The petitioner became a tenured teacher with the respondent, Hebrew Academy of Five Towns & Rockaway (hereinafter HAFTR), in 1996. In May or June 2006 HAFTR informed the petitioner that it was terminating his position. The parties agreed to arbitrate the matter of his termination in accordance with Jewish law and the rules of the Beth Din of America (hereinafter the Beth Din), with a [*2]panel of arbitrators named by the Beth Din. The panel found that the petitioner was granted tenure effective September 1996, and was wrongfully terminated, without just cause.

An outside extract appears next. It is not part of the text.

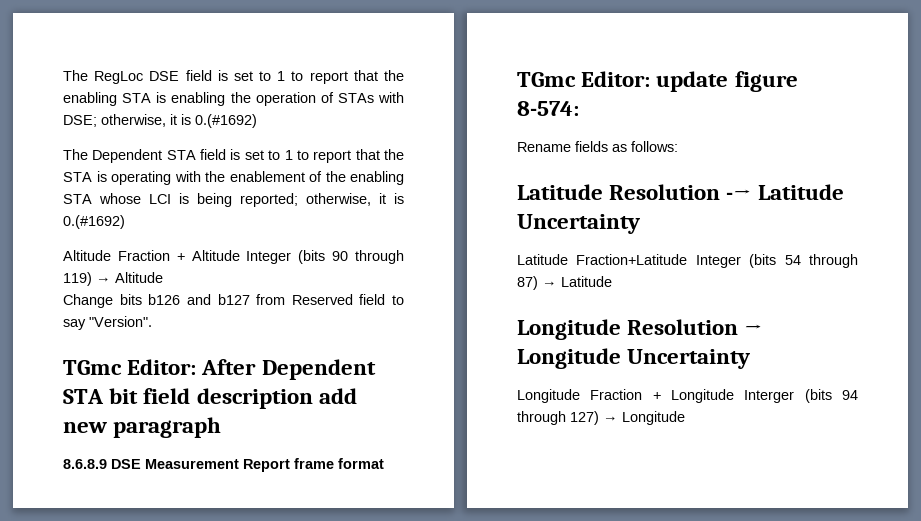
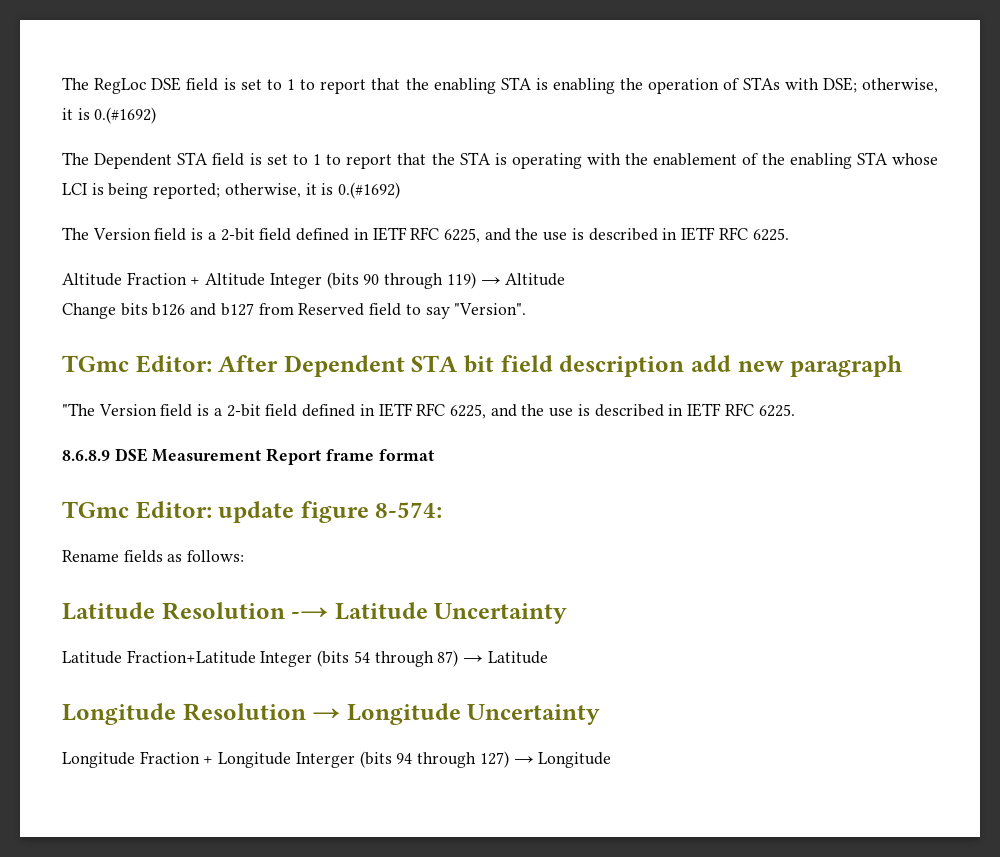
+ The Version field is a 2-bit field defined in IETF RFC 6225, and the use is described in IETF RFC 6225.
+ "The Version field is a 2-bit field defined in IETF RFC 6225, and the use is described in IETF RFC 6225.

The panel held, inter alia, that the petitioner remained in a tenured position. Accordingly, it directed that he must be reinstated to his teaching position at an annual salary in the sum of $100,000, awarded back contributions to his pension plan, and awarded him the sum of $50,000 for the salary he would have earned during the 2006-2007 school year had his position not been terminated. The petitioner commenced this proceeding to confirm that award. HAFTR opposed the petition and cross-petitioned to vacate the award, arguing, among other things, that the award created a new contract between itself and the petitioner. The Supreme Court granted that branch of HAFTR's cross petition which was to vacate the arbitration award, vacated the arbitration award, and, in effect, denied the petition to confirm the award. We reverse.

"An arbitration award can be vacated by a court pursuant to CPLR 7511 (b) on only three narrow grounds: if it is clearly violative of a strong public policy, if it is totally or completely irrational, or if it manifestly exceeds a specific, enumerated limitation on the arbitrators' power" (Matter of NFB Inv. Servs. Corp. v Fitzgerald, 49 AD3d 747, 748 [2008]). Here, the Supreme Court incorrectly granted that branch of HAFTR's cross petition which was to vacate the arbitration award, since the petitioner demonstrated that he was a tenured teacher at HAFTR and, as such, had certain rights, including the right to have his employment terminated only for cause, barring emergent financial circumstances not at issue here (see Matter of Gould v Board of Educ. of Sewanhaka Cent. High School Dist., 81 NY2d 446, 451; Matter of Bane v Hebrew Academy of Five Towns & Rockaway, 46 AD3d 552 [2007]). In response, HAFTR failed to rebut this showing by demonstrating the applicability of any of the statutorily enumerated grounds for vacatur of the award.

Moreover, there is no merit to HAFTR's contention that the $100,000 annual salary designated in the award was irrational. "An award is irrational if there is 'no proof whatever to justify the award' " (Matter of NFB Inv. Servs. Corp. v Fitzgerald, 49 AD3d at 748, quoting Matter of Peckerman v D & D Assoc., 165 AD2d 289, 296 [1991]). As HAFTR concedes in its brief, the petitioner's average annual compensation during his last seven years at HAFTR was greater than $100,000. It was, therefore, not irrational for the panel of arbitrators to set the petitioner's future annual salary at $100,000. Finally, to the extent that the panel exceeded its authority by indefinitely retaining jurisdiction over the matter, its award reinstating the petitioner to a tenured position at a designated salary and awarding him back benefits and salary, remains valid. The panel's retention of jurisdiction is not "inextricably intertwined" with its reinstatement of the petitioner to a tenured position with HAFTR, or with the provisions of the award referable to the petitioner's pension and salary (see Johnston v Johnston, 161 AD2d 125, 129 [1990]).

HAFTR's remaining contentions are without merit. Santucci, J.P., Dickerson, Chambers and Sgroi, JJ., concur.